• _Task objective_: Please keep the images out and set down the data exactly as given.

• _Image comparison data_:
'''
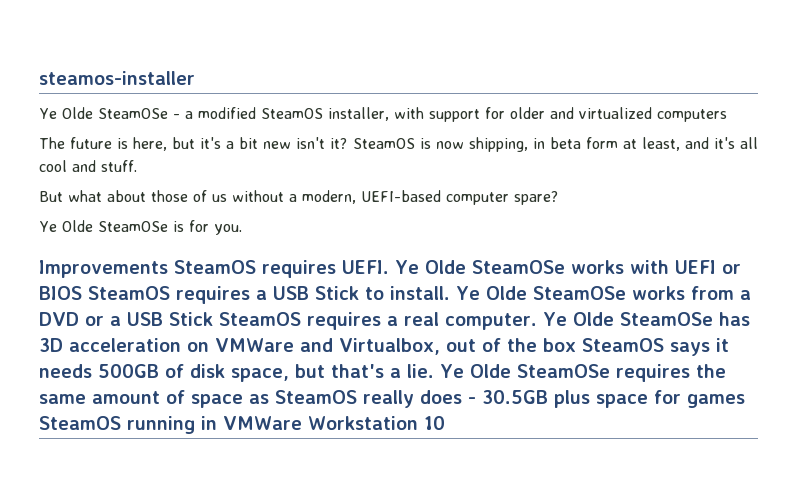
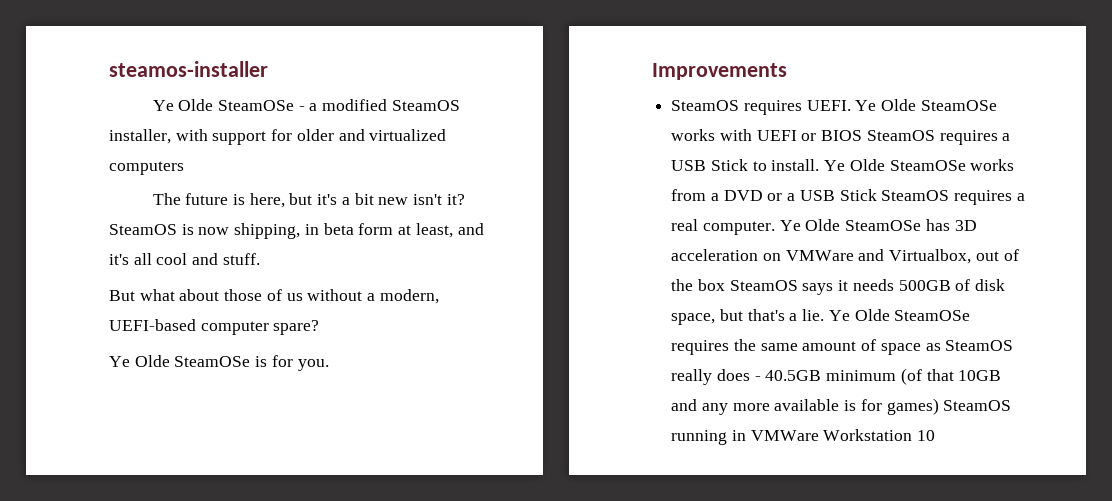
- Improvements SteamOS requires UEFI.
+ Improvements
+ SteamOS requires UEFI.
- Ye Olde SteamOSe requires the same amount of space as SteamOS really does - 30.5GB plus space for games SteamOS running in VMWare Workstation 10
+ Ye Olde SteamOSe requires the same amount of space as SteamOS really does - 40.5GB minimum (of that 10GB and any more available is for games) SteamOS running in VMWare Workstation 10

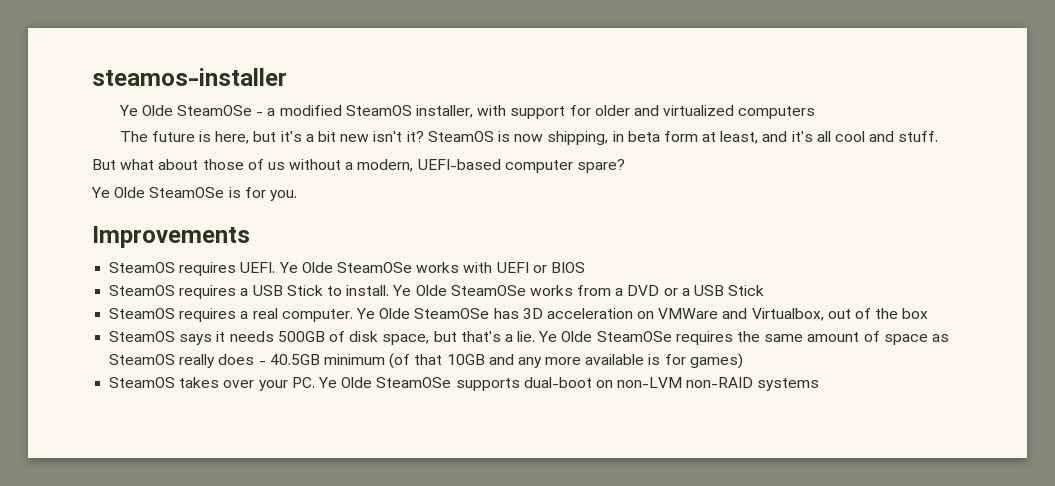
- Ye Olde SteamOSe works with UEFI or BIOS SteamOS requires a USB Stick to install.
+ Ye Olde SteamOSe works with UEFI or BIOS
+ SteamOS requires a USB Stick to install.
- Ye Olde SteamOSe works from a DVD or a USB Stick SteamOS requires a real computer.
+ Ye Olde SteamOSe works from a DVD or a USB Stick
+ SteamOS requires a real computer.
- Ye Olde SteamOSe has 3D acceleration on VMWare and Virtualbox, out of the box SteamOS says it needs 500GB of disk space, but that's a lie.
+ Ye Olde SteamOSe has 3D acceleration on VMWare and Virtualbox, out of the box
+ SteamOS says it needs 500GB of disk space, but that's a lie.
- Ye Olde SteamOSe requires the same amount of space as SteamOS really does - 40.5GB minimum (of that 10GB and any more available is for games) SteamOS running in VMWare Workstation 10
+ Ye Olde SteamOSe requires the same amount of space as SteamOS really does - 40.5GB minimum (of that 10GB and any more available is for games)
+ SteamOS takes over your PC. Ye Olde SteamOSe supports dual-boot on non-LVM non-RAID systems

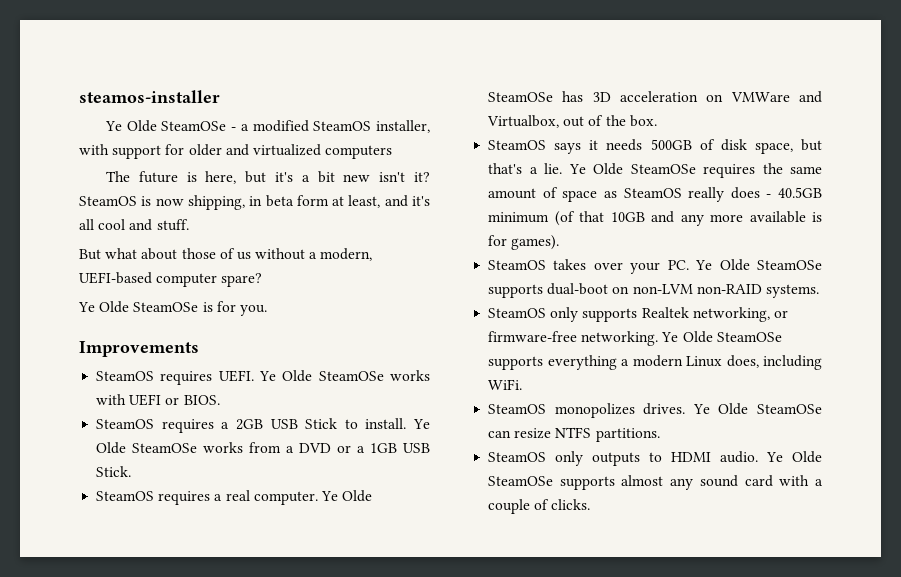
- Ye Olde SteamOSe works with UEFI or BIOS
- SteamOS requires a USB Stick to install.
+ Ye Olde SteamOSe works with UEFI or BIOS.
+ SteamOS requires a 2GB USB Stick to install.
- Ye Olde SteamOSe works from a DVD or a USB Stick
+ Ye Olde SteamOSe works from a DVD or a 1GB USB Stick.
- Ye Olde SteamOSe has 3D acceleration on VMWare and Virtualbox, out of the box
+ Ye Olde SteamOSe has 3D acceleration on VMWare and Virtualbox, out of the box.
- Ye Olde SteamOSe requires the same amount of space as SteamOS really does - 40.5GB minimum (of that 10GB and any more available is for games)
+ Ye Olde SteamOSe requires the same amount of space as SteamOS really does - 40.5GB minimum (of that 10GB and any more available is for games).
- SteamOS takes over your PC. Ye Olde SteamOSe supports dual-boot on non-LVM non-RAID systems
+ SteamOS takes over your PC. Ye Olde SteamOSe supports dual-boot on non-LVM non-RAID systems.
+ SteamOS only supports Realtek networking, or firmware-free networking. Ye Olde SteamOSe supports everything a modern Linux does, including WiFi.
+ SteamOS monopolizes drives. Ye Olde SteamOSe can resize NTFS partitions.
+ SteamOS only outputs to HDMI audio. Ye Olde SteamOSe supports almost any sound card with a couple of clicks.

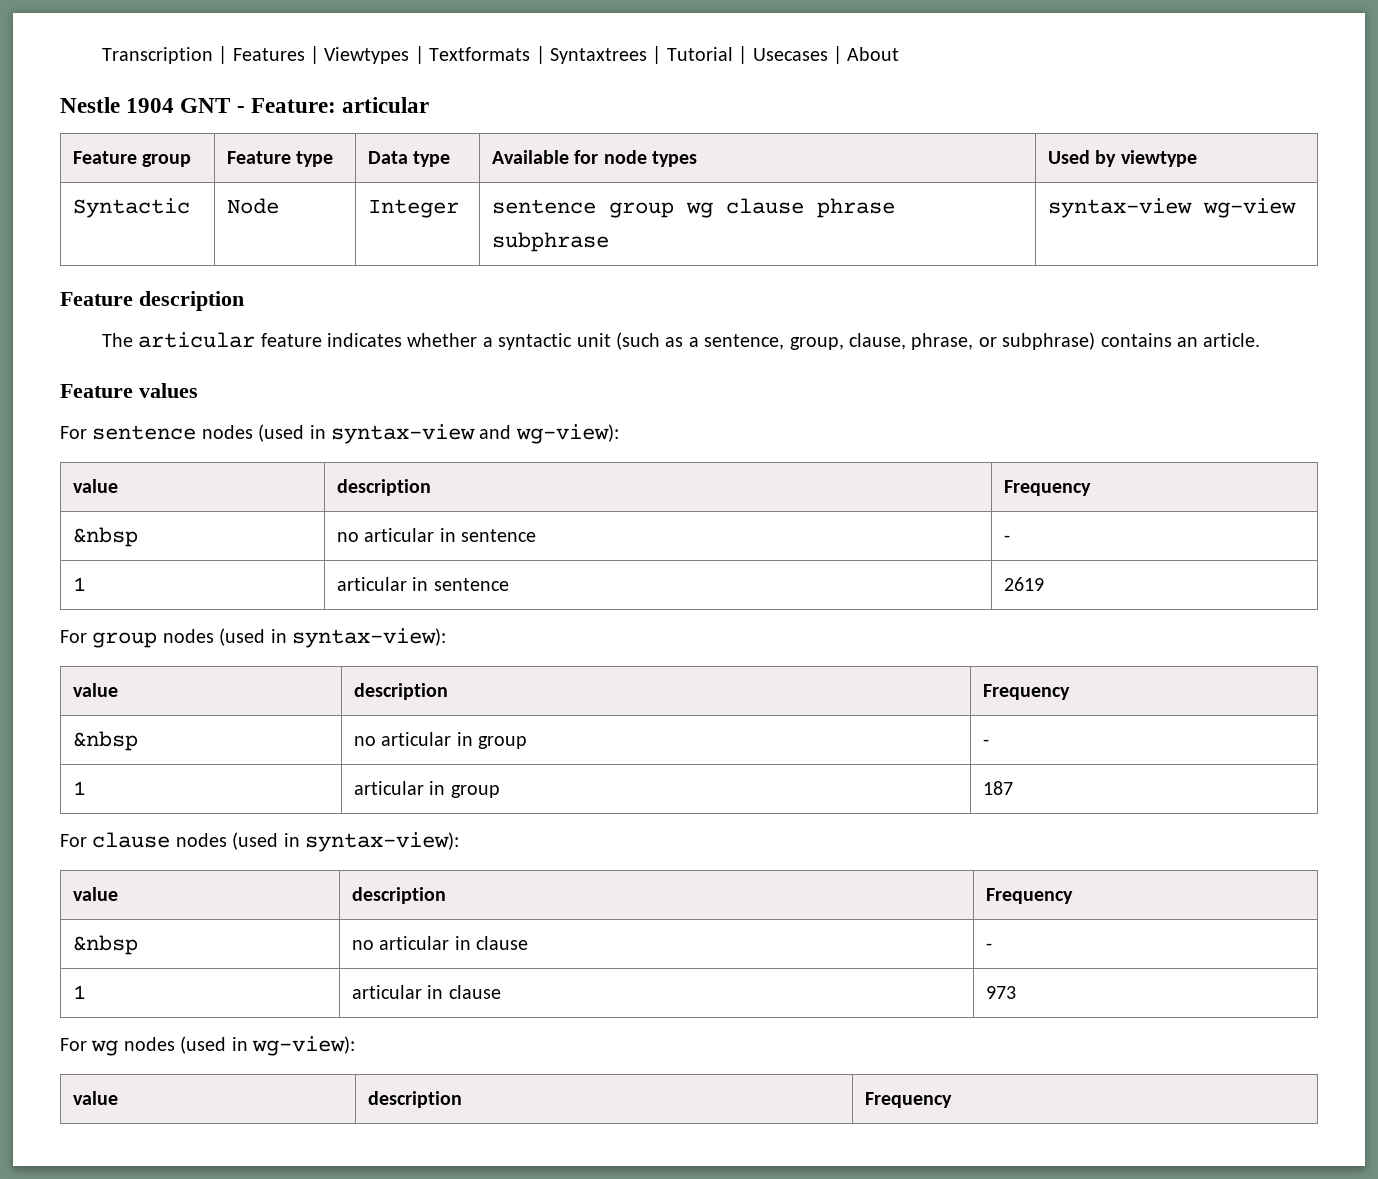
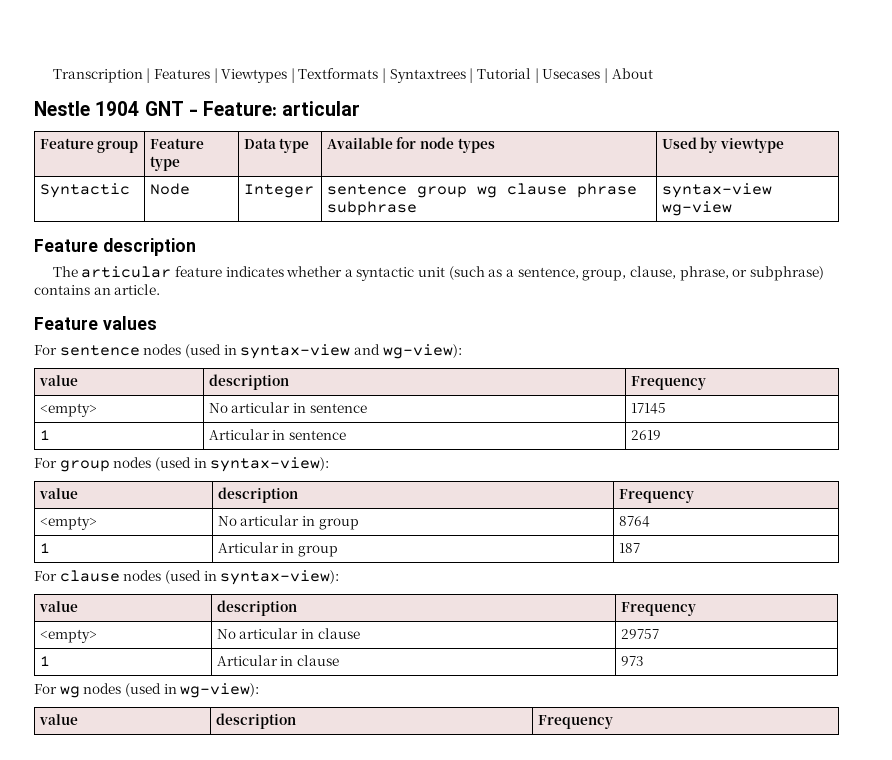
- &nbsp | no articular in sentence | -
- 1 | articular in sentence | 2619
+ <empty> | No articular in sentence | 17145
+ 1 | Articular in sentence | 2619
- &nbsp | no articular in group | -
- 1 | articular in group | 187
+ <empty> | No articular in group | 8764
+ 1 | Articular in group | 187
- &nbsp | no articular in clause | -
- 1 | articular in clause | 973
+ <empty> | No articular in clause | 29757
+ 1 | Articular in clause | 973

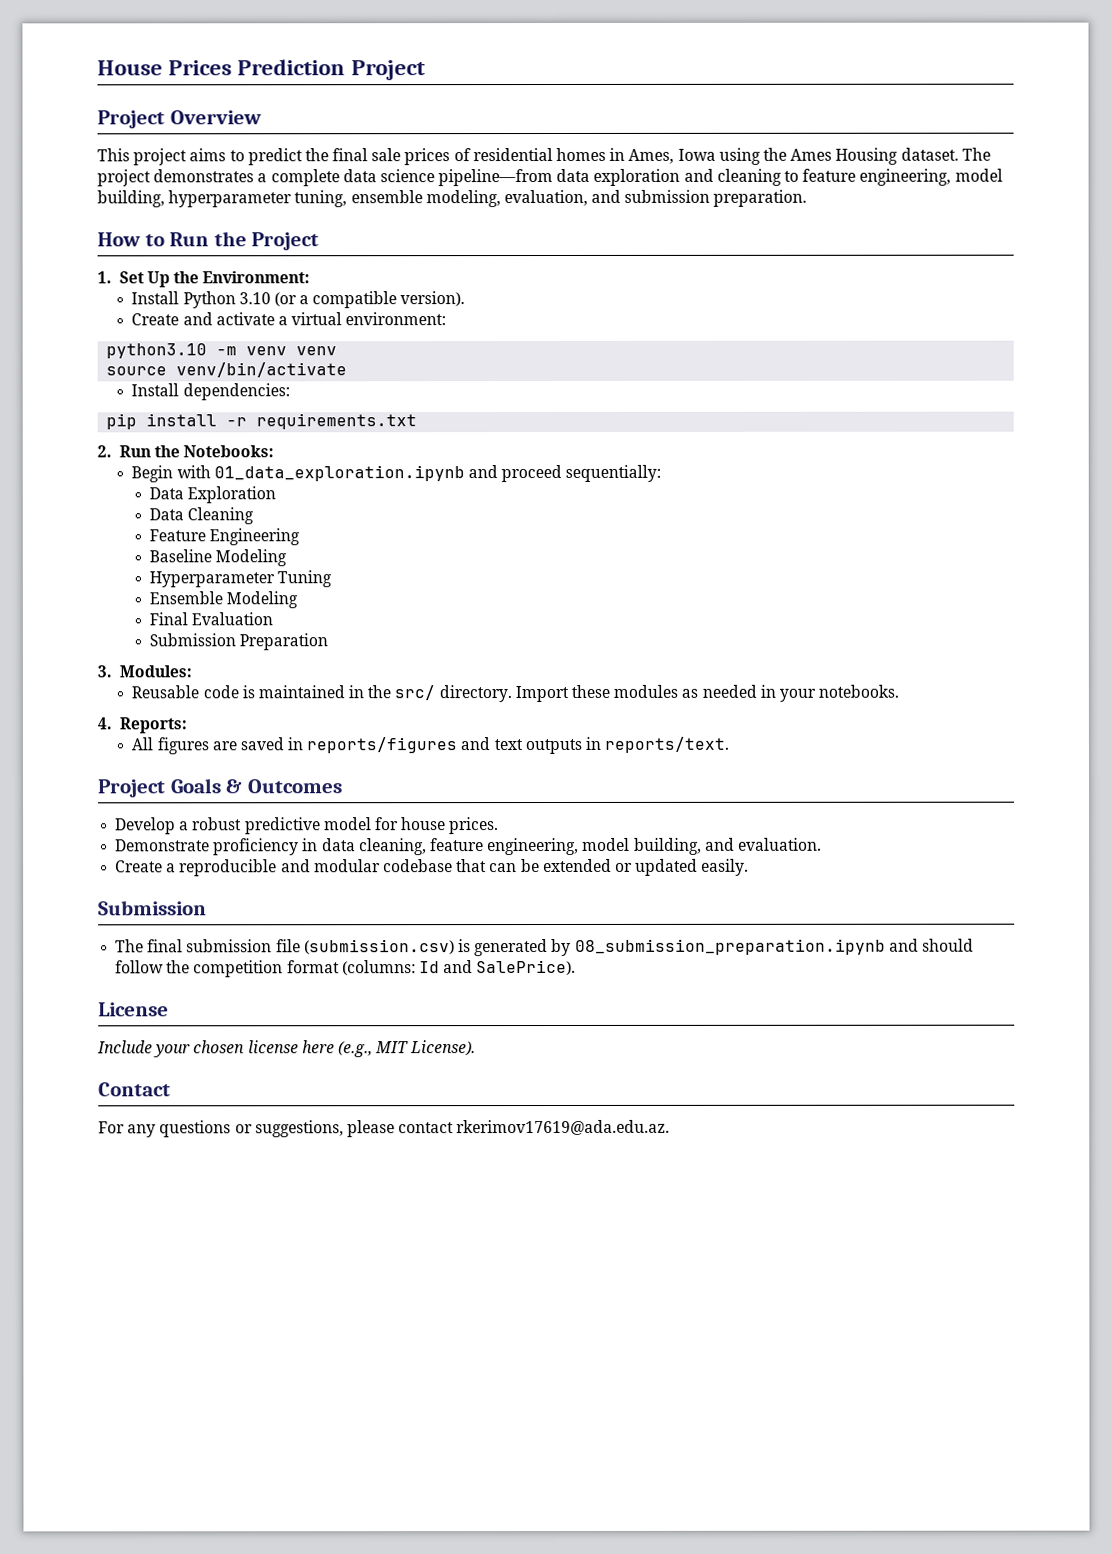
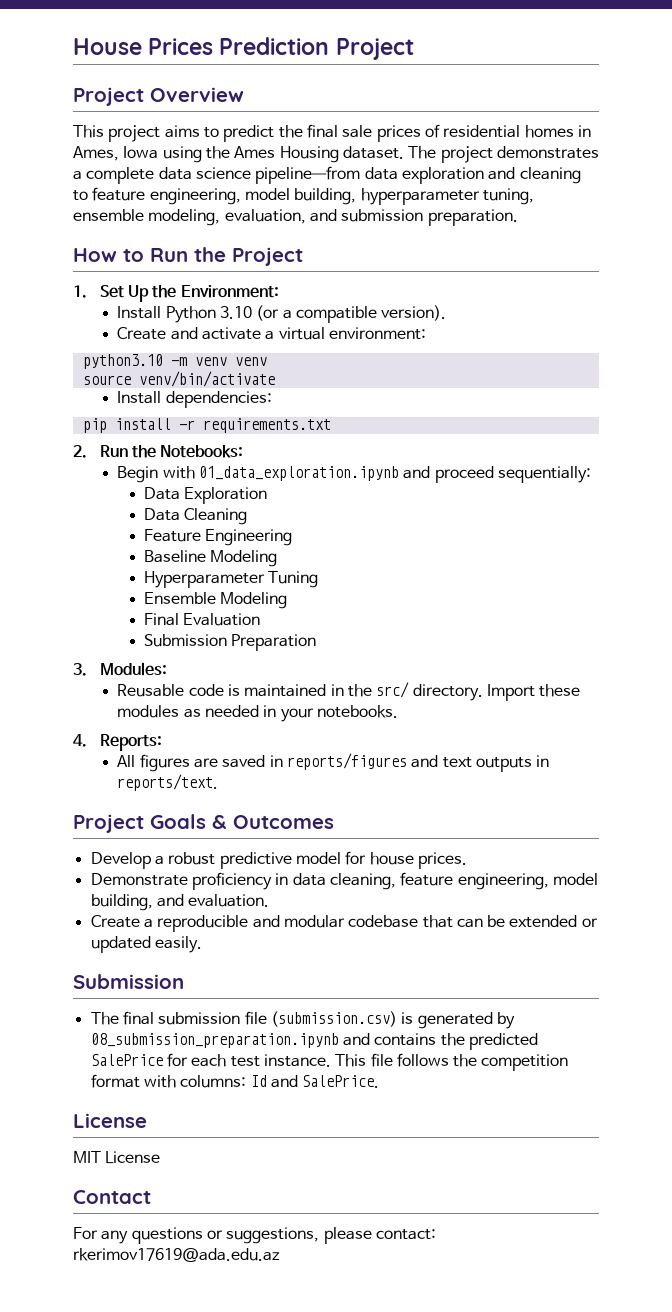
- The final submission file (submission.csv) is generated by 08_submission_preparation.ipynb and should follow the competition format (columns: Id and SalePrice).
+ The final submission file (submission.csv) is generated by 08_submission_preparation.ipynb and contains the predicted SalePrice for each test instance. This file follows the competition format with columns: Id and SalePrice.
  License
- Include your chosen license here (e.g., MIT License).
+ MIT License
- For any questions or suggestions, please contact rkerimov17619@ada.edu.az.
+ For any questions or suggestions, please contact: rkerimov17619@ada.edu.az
'''
• _Final answer_:
- Improvements SteamOS requires UEFI.
+ Improvements
+ SteamOS requires UEFI.
- Ye Olde SteamOSe requires the same amount of space as SteamOS really does - 30.5GB plus space for games SteamOS running in VMWare Workstation 10
+ Ye Olde SteamOSe requires the same amount of space as SteamOS really does - 40.5GB minimum (of that 10GB and any more available is for games) SteamOS running in VMWare Workstation 10

- Ye Olde SteamOSe works with UEFI or BIOS SteamOS requires a USB Stick to install.
+ Ye Olde SteamOSe works with UEFI or BIOS
+ SteamOS requires a USB Stick to install.
- Ye Olde SteamOSe works from a DVD or a USB Stick SteamOS requires a real computer.
+ Ye Olde SteamOSe works from a DVD or a USB Stick
+ SteamOS requires a real computer.
- Ye Olde SteamOSe has 3D acceleration on VMWare and Virtualbox, out of the box SteamOS says it needs 500GB of disk space, but that's a lie.
+ Ye Olde SteamOSe has 3D acceleration on VMWare and Virtualbox, out of the box
+ SteamOS says it needs 500GB of disk space, but that's a lie.
- Ye Olde SteamOSe requires the same amount of space as SteamOS really does - 40.5GB minimum (of that 10GB and any more available is for games) SteamOS running in VMWare Workstation 10
+ Ye Olde SteamOSe requires the same amount of space as SteamOS really does - 40.5GB minimum (of that 10GB and any more available is for games)
+ SteamOS takes over your PC. Ye Olde SteamOSe supports dual-boot on non-LVM non-RAID systems

- Ye Olde SteamOSe works with UEFI or BIOS
- SteamOS requires a USB Stick to install.
+ Ye Olde SteamOSe works with UEFI or BIOS.
+ SteamOS requires a 2GB USB Stick to install.
- Ye Olde SteamOSe works from a DVD or a USB Stick
+ Ye Olde SteamOSe works from a DVD or a 1GB USB Stick.
- Ye Olde SteamOSe has 3D acceleration on VMWare and Virtualbox, out of the box
+ Ye Olde SteamOSe has 3D acceleration on VMWare and Virtualbox, out of the box.
- Ye Olde SteamOSe requires the same amount of space as SteamOS really does - 40.5GB minimum (of that 10GB and any more available is for games)
+ Ye Olde SteamOSe requires the same amount of space as SteamOS really does - 40.5GB minimum (of that 10GB and any more available is for games).
- SteamOS takes over your PC. Ye Olde SteamOSe supports dual-boot on non-LVM non-RAID systems
+ SteamOS takes over your PC. Ye Olde SteamOSe supports dual-boot on non-LVM non-RAID systems.
+ SteamOS only supports Realtek networking, or firmware-free networking. Ye Olde SteamOSe supports everything a modern Linux does, including WiFi.
+ SteamOS monopolizes drives. Ye Olde SteamOSe can resize NTFS partitions.
+ SteamOS only outputs to HDMI audio. Ye Olde SteamOSe supports almost any sound card with a couple of clicks.

- &nbsp | no articular in sentence | -
- 1 | articular in sentence | 2619
+ <empty> | No articular in sentence | 17145
+ 1 | Articular in sentence | 2619
- &nbsp | no articular in group | -
- 1 | articular in group | 187
+ <empty> | No articular in group | 8764
+ 1 | Articular in group | 187
- &nbsp | no articular in clause | -
- 1 | articular in clause | 973
+ <empty> | No articular in clause | 29757
+ 1 | Articular in clause | 973

- The final submission file (submission.csv) is generated by 08_submission_preparation.ipynb and should follow the competition format (columns: Id and SalePrice).
+ The final submission file (submission.csv) is generated by 08_submission_preparation.ipynb and contains the predicted SalePrice for each test instance. This file follows the competition format with columns: Id and SalePrice.
  License
- Include your chosen license here (e.g., MIT License).
+ MIT License
- For any questions or suggestions, please contact rkerimov17619@ada.edu.az.
+ For any questions or suggestions, please contact: rkerimov17619@ada.edu.az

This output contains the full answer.